=== Begin Enclosure ===

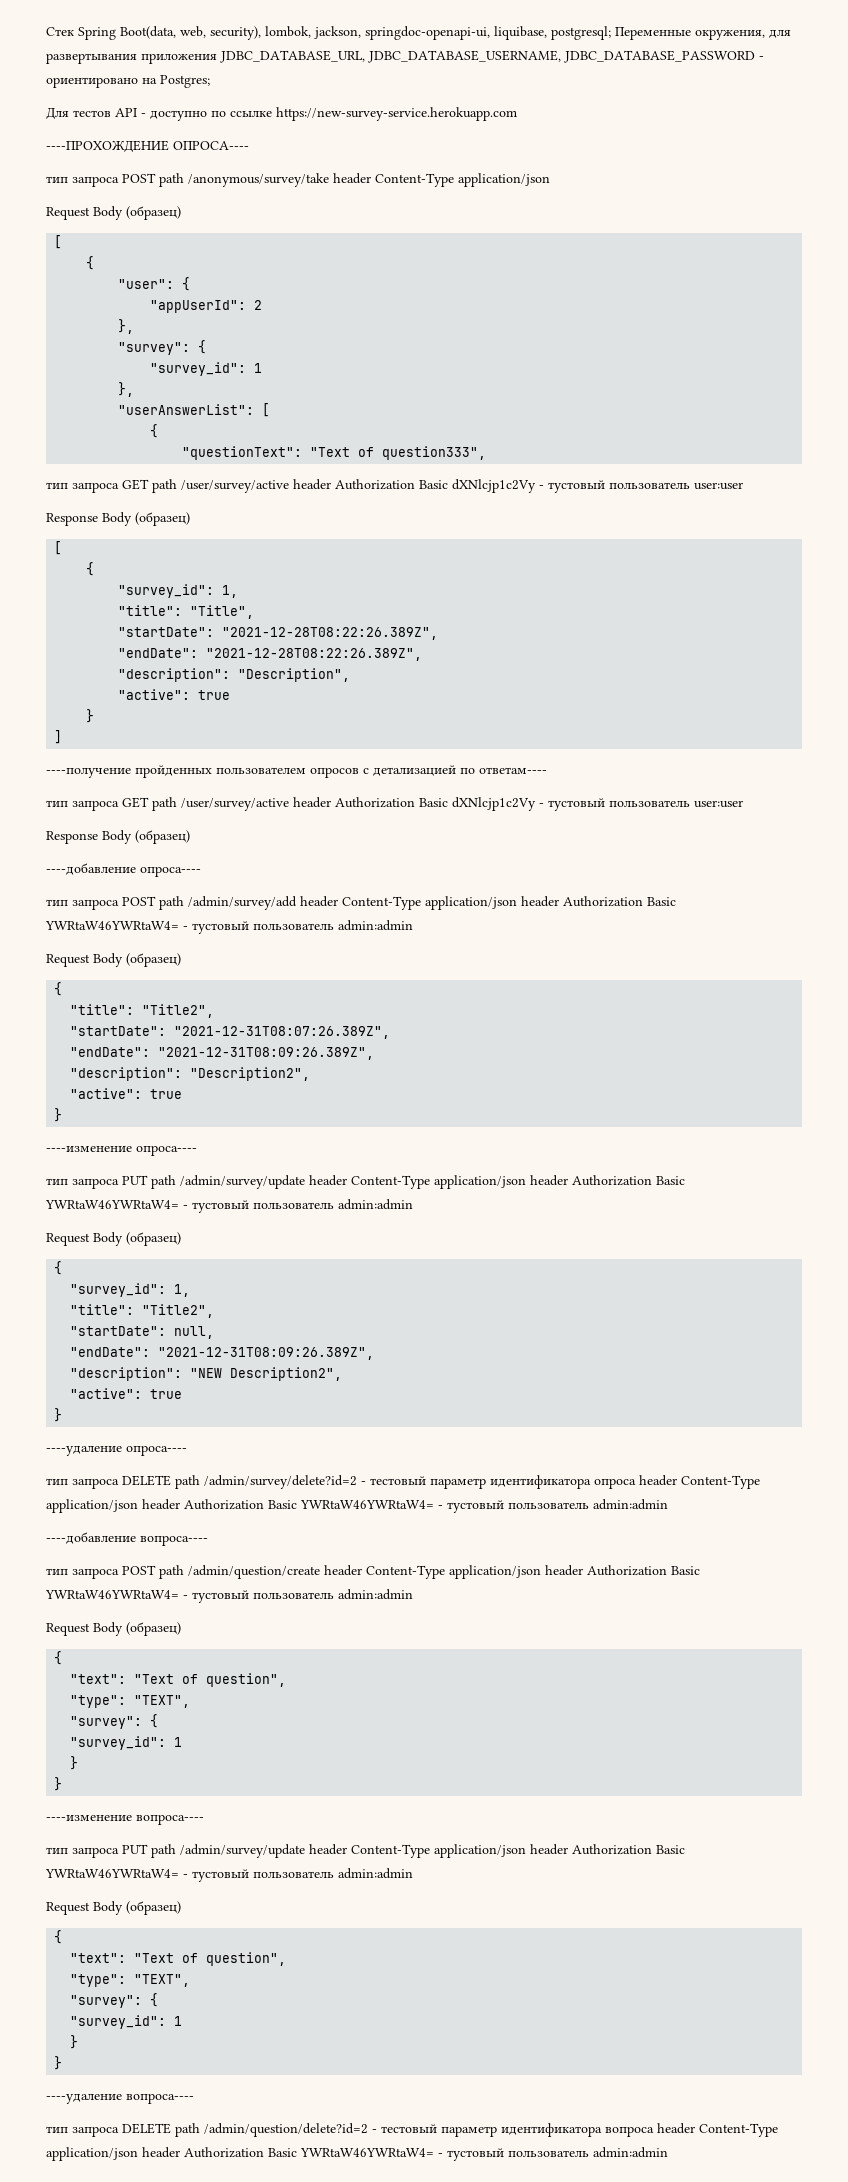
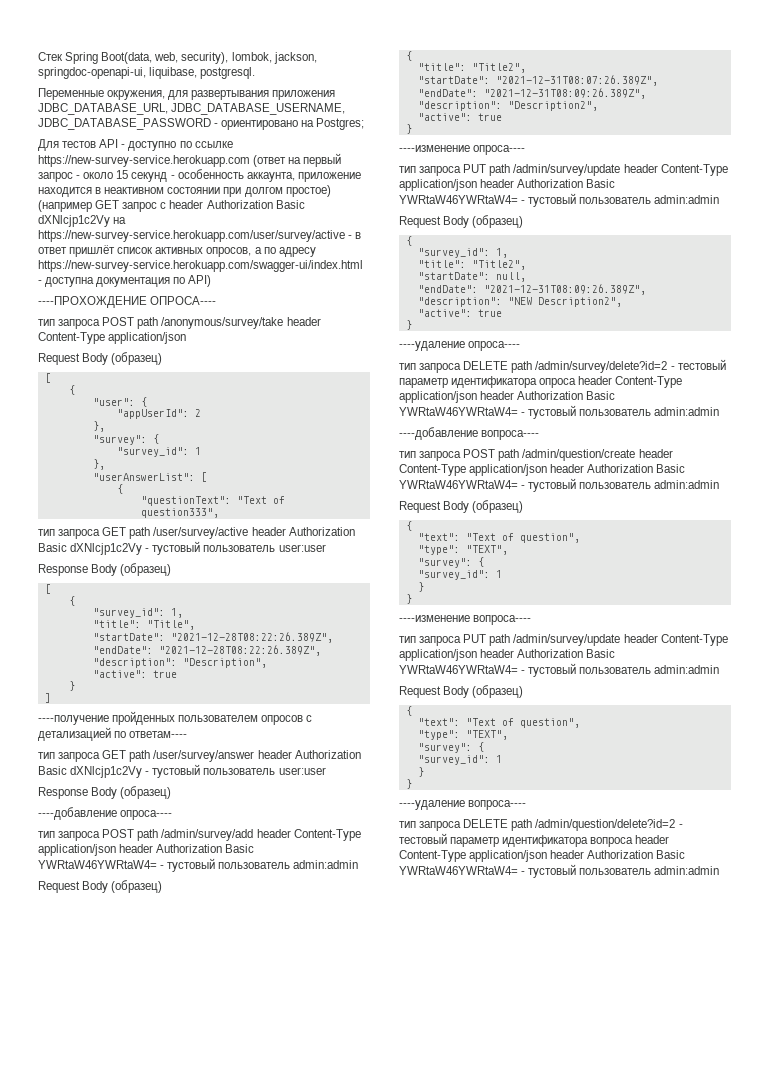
- Стек Spring Boot(data, web, security), lombok, jackson, springdoc-openapi-ui, liquibase, postgresql; Переменные окружения, для развертывания приложения JDBC_DATABASE_URL, JDBC_DATABASE_USERNAME, JDBC_DATABASE_PASSWORD - ориентировано на Postgres;
+ Стек Spring Boot(data, web, security), lombok, jackson, springdoc-openapi-ui, liquibase, postgresql.
+ Переменные окружения, для развертывания приложения JDBC_DATABASE_URL, JDBC_DATABASE_USERNAME, JDBC_DATABASE_PASSWORD - ориентировано на Postgres;
- Для тестов API - доступно по ссылке https://new-survey-service.herokuapp.com
+ Для тестов API - доступно по ссылке https://new-survey-service.herokuapp.com (ответ на первый запрос - около 15 секунд - особенность аккаунта, приложение находится в неактивном состоянии при долгом простое) (например GET запрос c header Authorization Basic dXNlcjp1c2Vy на https://new-survey-service.herokuapp.com/user/survey/active - в ответ пришлёт список активных опросов, а по адресу https://new-survey-service.herokuapp.com/swagger-ui/index.html - доступна документация по API)
  ----получение пройденных пользователем опросов с детализацией по ответам----
- тип запроса GET path /user/survey/active header Authorization Basic dXNlcjp1c2Vy - тустовый пользователь user:user
+ тип запроса GET path /user/survey/answer header Authorization Basic dXNlcjp1c2Vy - тустовый пользователь user:user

=== End Enclosure ===

» Exercise brief: Give the count of lines in the data above that hold the string "path", with no additional words.

» Task output: 2